82. СКЛЕЙКА С СОВМЕЩЕНИЕМ – ФЛИНТ – КРУПНЫЙ ПЛАН. Мы видим его, и нам кажется, что он сидит все на том же кресле в стиле Сааринена. Потом КАМЕРА ОТЪЕЗЖАЕТ, и мы обнаруживаем, что он сидит на какой-то машине, похожей на кресло. Поговорим немного об этой машине. Это машина ужаса, ребята. А это значит, что она не должна напоминать нечто из сериала 1942 года «Убийца шпионов против Скорпиона» или дурацкие игрушки из фильмов с Джеймсом Бондом. Это должно быть нечто простое, но пугающее, нечто вроде тех машин, которые нам знакомы и любимы нами, что-то вроде машин смерти, таких как электрический стул, гильотина, виселица – словом, нечто столь же простое, как нож или бомба. Эта машина несложна и не создана для комфорта. Если сможете вызвать в себе это чувство, вы поймете, о чем речь. Если человека пристегнуть к такой машине, инфаркт будет гарантирован. Представьте себе камеру для электрошоковой терапии, с резиновым покрывалом и электродами. Содрогнитесь! Машиной управляет Бармайер, которого мы видим, когда КАМЕРА ОТЪЕЗЖАЕТ от Флинта. Мы также видим Калисту и 1-го Вице-Президента. Калиста наклоняется – и целует Флинта в губы.

КАЛИСТА:

– Ты еще в сознании?

ФЛИНТ:

– Какой иннинг[14] в игре?

КАЛИСТА:

– Подходит к концу девятый, Дерек.

Бармайер становится рядом с Калистой. Похоже, ему не терпится рассказать Флинту, что с ним вот-вот произойдет.

ДОКТОР БАРМАЙЕР:

– Вы знакомы с романом Оруэлла «1984»? (Флинт не реагирует, и герр Доктор продолжает.) В книге этой просвещенное правительство старается сломать Уинстона Смита, заставить его поделиться информацией, которая им нужна…

Калиста поглаживает лицо Флинта кончиками пальцев.

ДОКТОР БАРМАЙЕР:

– Они знают, что каждым человеком владеет глубоко скрытый страх, нечто особенное и мощное, то, что прячется обычно в самых потаенных уголках мозга.

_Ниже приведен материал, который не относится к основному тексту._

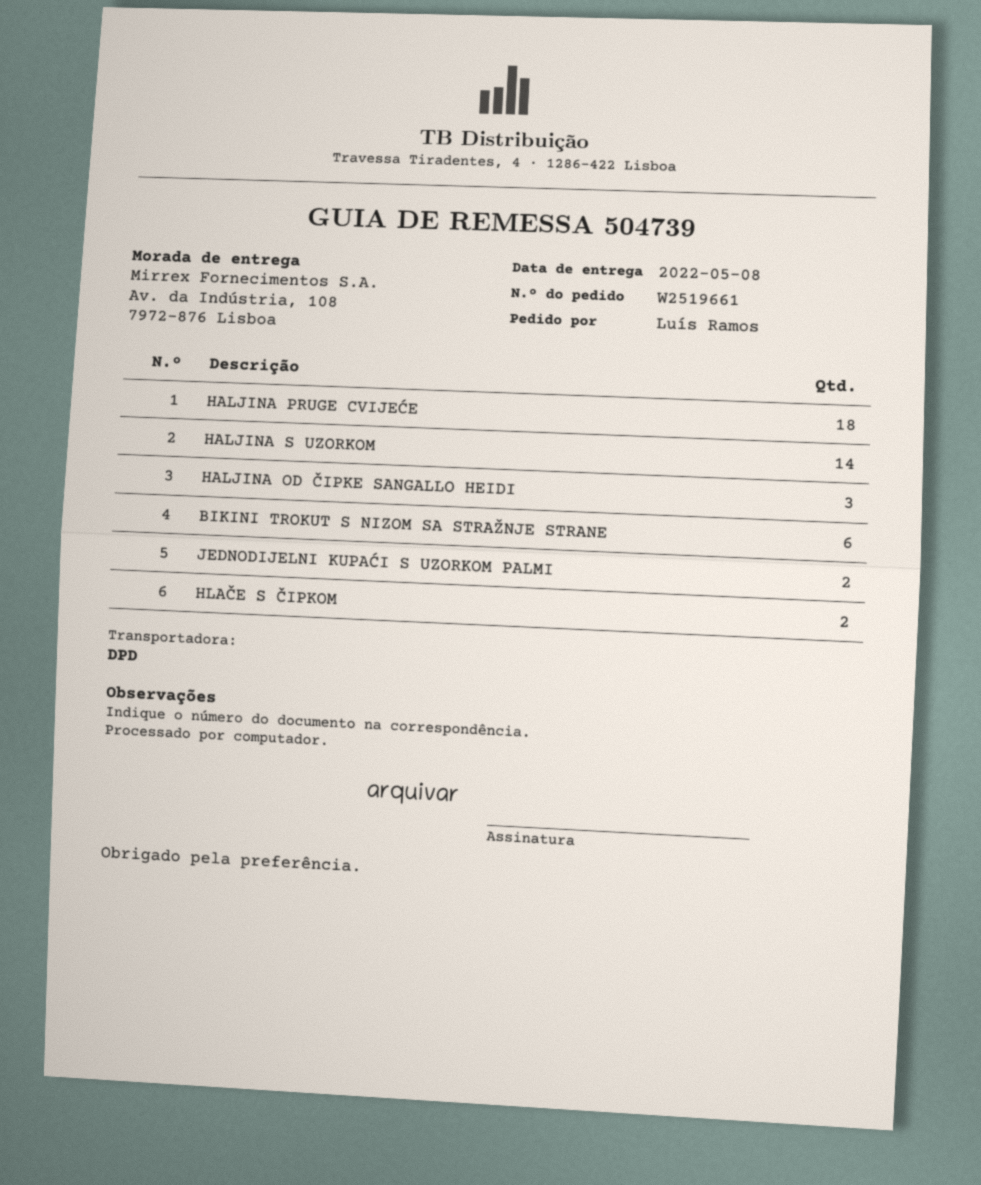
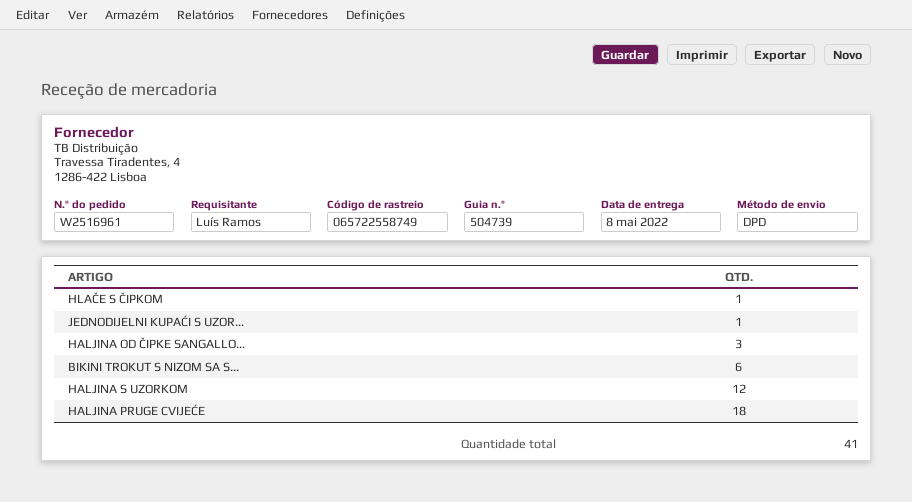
order number: W2519661 -> W2516961
HALJINA S UZORKOM: 14 -> 12
JEDNODIJELNI KUPAĆI S UZORKOM PALMI: 2 -> 1
HLAČE S ČIPKOM: 2 -> 1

Они находят этот страх Смита, они помещают это нечто в Комнату 101 (как они ее называют), потом туда же приводят Уинстона Смита, и он ломается, потому что он в состоянии вынести любую пытку, которую они могут изобрести… любую, кроме того, что он боится более всего. Ему говорят, что у правительства множество таких Комнат 101, в каждой скрыт иной немыслимый ужас, каждая разновидность которого подобрана для конкретного человека.

КАЛИСТА:

– Эта машина позволит нам заглянуть в твой таламус[15], Дерек.

Она гладит его лоб, ерошит волосы.

КАЛИСТА:

– Там мы обнаружим то, что лежит за дверями твоей Комнаты 101. Это очень страшный способ ломки человека, дорогой мой, поэтому я придерживала его на крайний случай… Но ты не оставил нам никаких альтернатив. (Пауза, и затем с дрожью в голосе) Мы должны взломать тебя, Дерек.

Она кивает Бармайеру, и тот, вернувшись к пульту управления, щелкает выключателем. Контакты искрят… и тело Флинта начинает дергаться, когда по нему проходит ток.

Боль! Бармайер наблюдает за Флинтом, и усиливает напряжение. Флинт дергается еще сильнее, и сейчас в КАДРЕ ЕГО ЗРАЧКИ, СУЗИВШИЕСЯ ДО ТОЧЕК.

РАСКРЫВАЮЩАЯСЯ РАМКА КАДРА, ПО МЕРЕ ТОГО, КАК МЫ ПЕРЕХОДИМ К СЦЕНАМ:

83–90. НАЕЗДЫ (И ОТЪЕЗДЫ) НА ЗРАЧОК. Точка света в центре зрачка расширяется и охватывает фигуру Флинта, который растянут как жертва на поддоне из палок и прутьев. Он снова обнажен, хотя тени Чистилища могут скрывать определенные части его тела, одновременно оставляя лицо освещенным. Внезапно прутья начинают воспламеняться, сначала в одном месте, потом в другом, и еще, и еще… КАМЕРА СКВОЗЬ ПЛАМЯ НАЕЗЖАЕТ на испуганное лицо Флинта. Он кричит, и одновременно мы слышим голос ПРЕЗИДЕНТА, металлический и зловещий.

ПРЕЗИДЕНТ (З.К.):

– Главный страх Флинта это гибель в огне.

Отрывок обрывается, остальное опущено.